Once the line with "Reserve bids, OOMC will be used." is found in the data, output it and each following line exactly, up to and including the line with "Balancing Energy must", and nothing before or after.

Change detection data
-------------------------

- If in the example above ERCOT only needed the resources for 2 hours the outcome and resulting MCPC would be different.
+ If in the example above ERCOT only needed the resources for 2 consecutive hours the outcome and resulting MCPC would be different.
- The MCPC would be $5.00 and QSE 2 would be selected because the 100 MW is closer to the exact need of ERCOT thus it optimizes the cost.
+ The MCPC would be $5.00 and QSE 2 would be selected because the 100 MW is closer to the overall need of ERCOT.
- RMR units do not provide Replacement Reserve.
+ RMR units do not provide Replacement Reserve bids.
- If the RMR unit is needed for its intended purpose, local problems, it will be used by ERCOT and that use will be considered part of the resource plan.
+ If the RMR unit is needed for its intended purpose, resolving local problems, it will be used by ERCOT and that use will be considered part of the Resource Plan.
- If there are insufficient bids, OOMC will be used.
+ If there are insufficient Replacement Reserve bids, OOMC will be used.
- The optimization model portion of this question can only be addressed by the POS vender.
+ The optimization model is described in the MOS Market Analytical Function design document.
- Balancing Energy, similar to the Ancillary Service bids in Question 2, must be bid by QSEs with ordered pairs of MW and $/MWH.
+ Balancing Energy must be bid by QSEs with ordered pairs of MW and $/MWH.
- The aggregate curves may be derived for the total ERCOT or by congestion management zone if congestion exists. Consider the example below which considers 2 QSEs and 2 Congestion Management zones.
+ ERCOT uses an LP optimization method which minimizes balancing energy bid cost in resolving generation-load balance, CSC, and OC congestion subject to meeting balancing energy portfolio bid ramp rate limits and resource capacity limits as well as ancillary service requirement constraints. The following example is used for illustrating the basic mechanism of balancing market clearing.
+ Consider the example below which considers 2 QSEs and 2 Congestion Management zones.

-------------------------

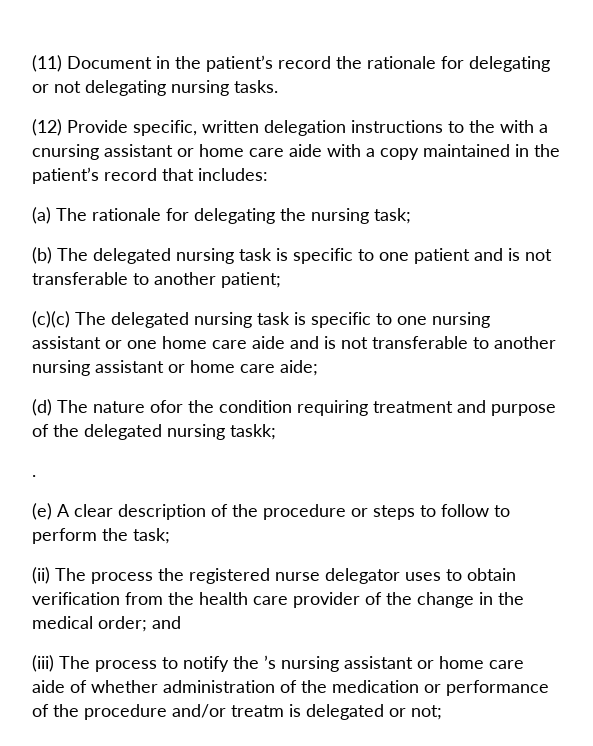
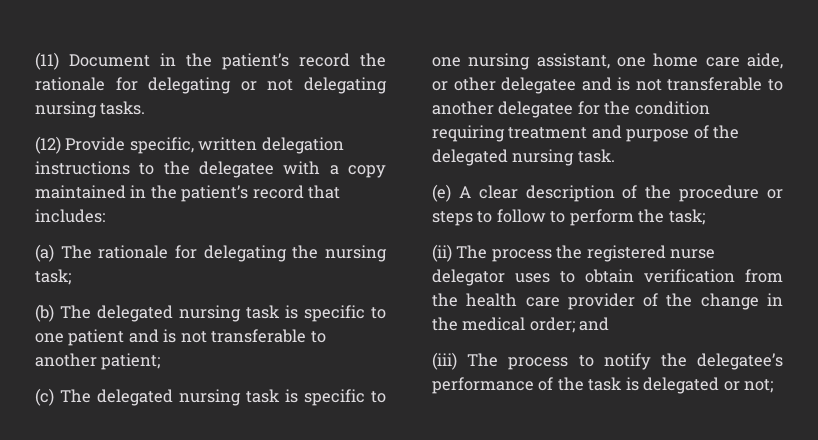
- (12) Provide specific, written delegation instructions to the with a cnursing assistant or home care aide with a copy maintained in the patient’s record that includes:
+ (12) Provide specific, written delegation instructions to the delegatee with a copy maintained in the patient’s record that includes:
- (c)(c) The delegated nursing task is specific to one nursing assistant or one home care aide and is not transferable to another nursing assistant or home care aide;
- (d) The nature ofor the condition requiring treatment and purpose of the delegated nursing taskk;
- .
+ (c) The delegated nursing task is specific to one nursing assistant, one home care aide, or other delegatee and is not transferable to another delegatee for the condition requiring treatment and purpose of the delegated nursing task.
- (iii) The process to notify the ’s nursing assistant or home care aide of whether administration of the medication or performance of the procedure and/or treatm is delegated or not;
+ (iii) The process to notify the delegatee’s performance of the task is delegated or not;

-------------------------

Problem solution:
+ If there are insufficient Replacement Reserve bids, OOMC will be used.
- The optimization model portion of this question can only be addressed by the POS vender.
+ The optimization model is described in the MOS Market Analytical Function design document.
- Balancing Energy, similar to the Ancillary Service bids in Question 2, must be bid by QSEs with ordered pairs of MW and $/MWH.
+ Balancing Energy must be bid by QSEs with ordered pairs of MW and $/MWH.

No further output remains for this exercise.